Higher-speed rail in Beijing and Hebei, China

Huairou–Daxing Airport intercity railway (怀兴城际铁路 (Huái–Xīng Chéngjì tiělù)), formerly known as Capital Airport–Daxing Airport intercity railway connecting line (首都机场至大兴机场城际铁路联络线), is a higher-speed railway line currently under construction. The speed will be 200 km/h. It will connect the Beijing Capital International Airport and Beijing Daxing International Airport when the full line is completed.

Phase 1 of the railway, which is currently under construction, will connect station in Langfang, Hebei Province) and Beijing Daxing International Airport. Phase 1 is 39.438 km, including 15.3 km in Beijing and 24.138 km in Hebei Province. Phase 1 of the railway is opened for service on 28 December 2024.

The second phase from Langfang East railway station to Huairou South railway station via Capital Airport is under planning.

== Stations ==
===Phase 1===
Phase 1 of the railway (Daxing Airport to Langfang East) is shared with the Langzhuo (Langfang–Zhuozhou) intercity railway (Chinese: 廊涿城际铁路).

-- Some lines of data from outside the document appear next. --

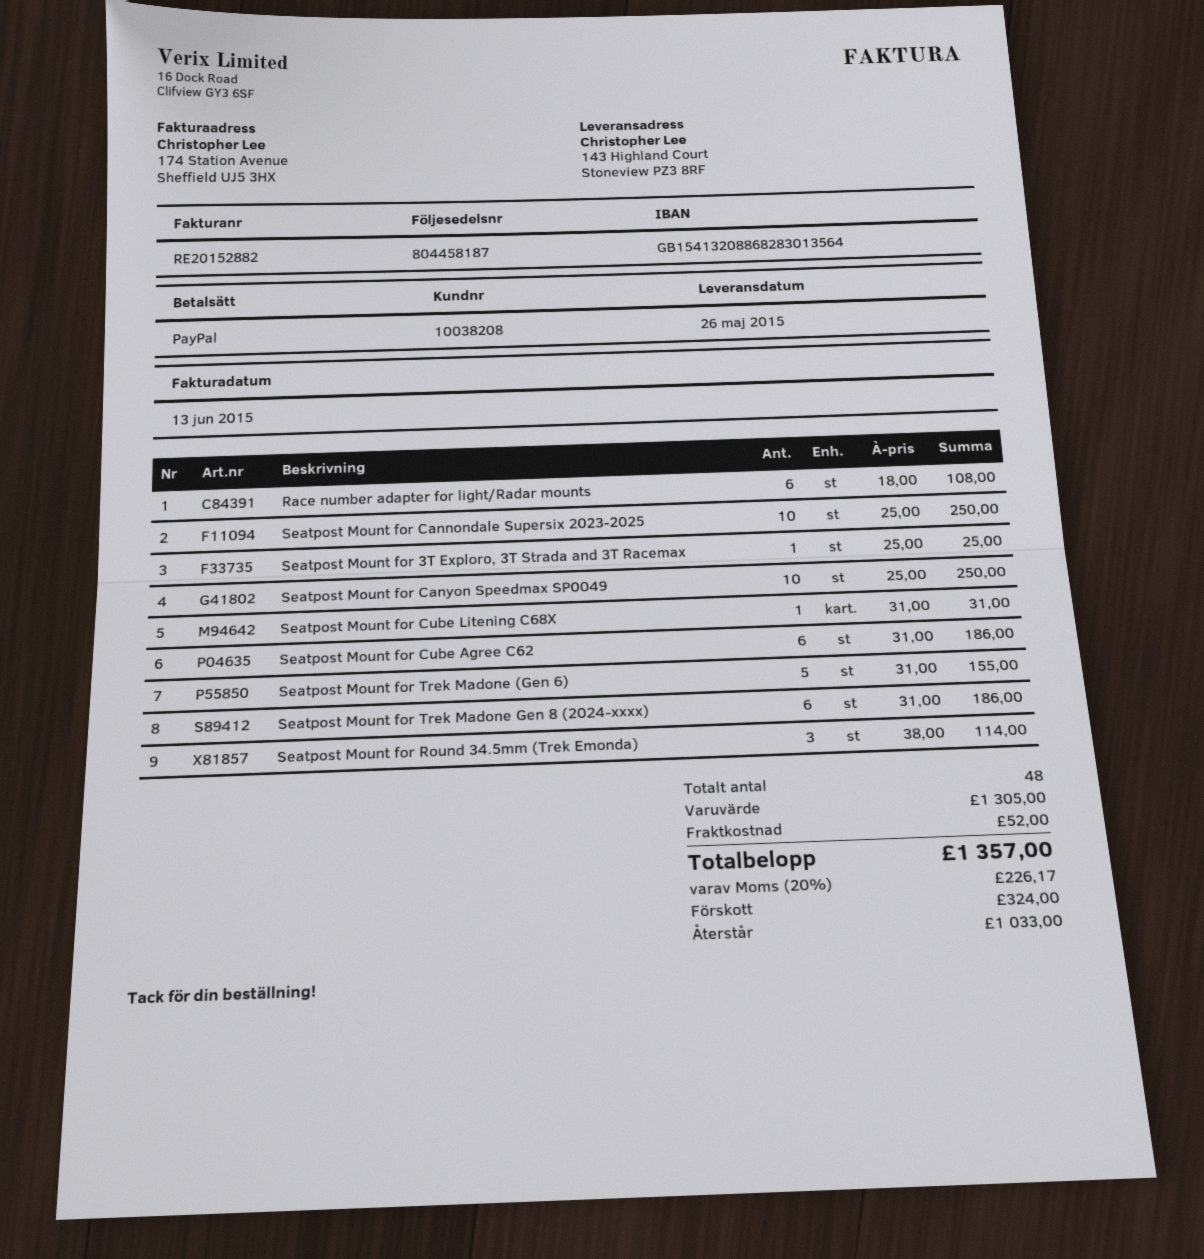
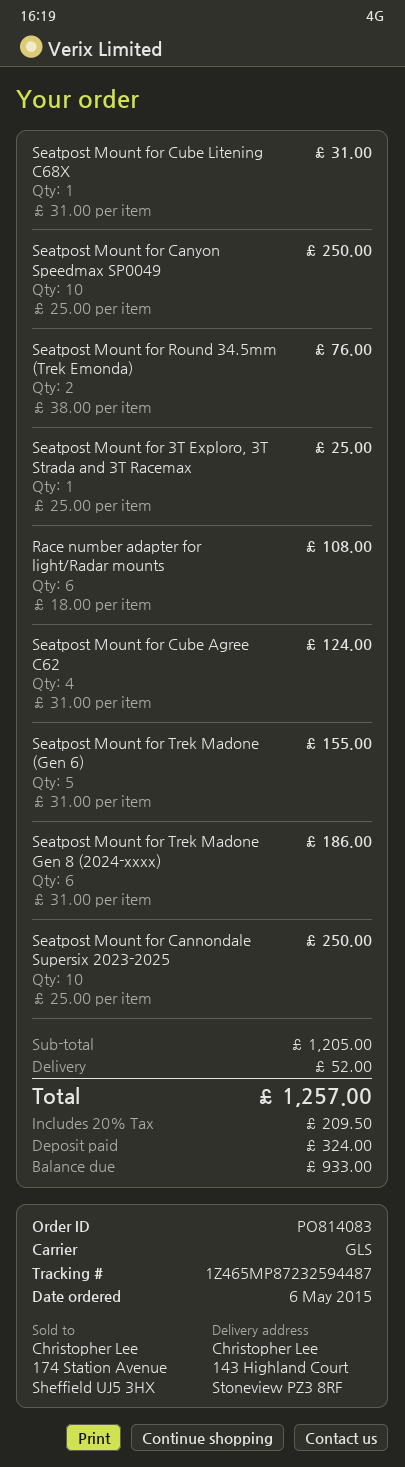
Seatpost Mount for Cube Agree C62: 6 x 31.00 = 186.00 -> 4 x 31.00 = 124.00
Seatpost Mount for Round 34.5mm (Trek Emonda): 3 x 38.00 = 114.00 -> 2 x 38.00 = 76.00
subtotal: 1305.00 -> 1205.00
tax: 20% = 226.17 -> 20% = 209.50
total: 1357.00 -> 1257.00
balance: 1033.00 -> 933.00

| Station Name |  | Total distance (km) | Travel Time | Transfer | Location |
| English | Chinese |
Through train to Jinxing
| Daxing Airport | 大兴机场 | 0 |  | Daxing Airport Jingxiong PKX | Guangyang District, Langfang, Hebei |
| Lixian | 礼贤 | 6.268 |  |  | Daxing District, Beijing |
| Langfang West | 廊坊西 | 18.078 |  |  | Guangyang District, Langfang, Hebei |
| Langfang North | 廊坊北 | 28.018 |  |  |

===Phase 2 (under planning)===
The Phase 2 of the railway will be replaced by New Town Link Line (S6) of Beijing Subway and the stations on the line have not announced.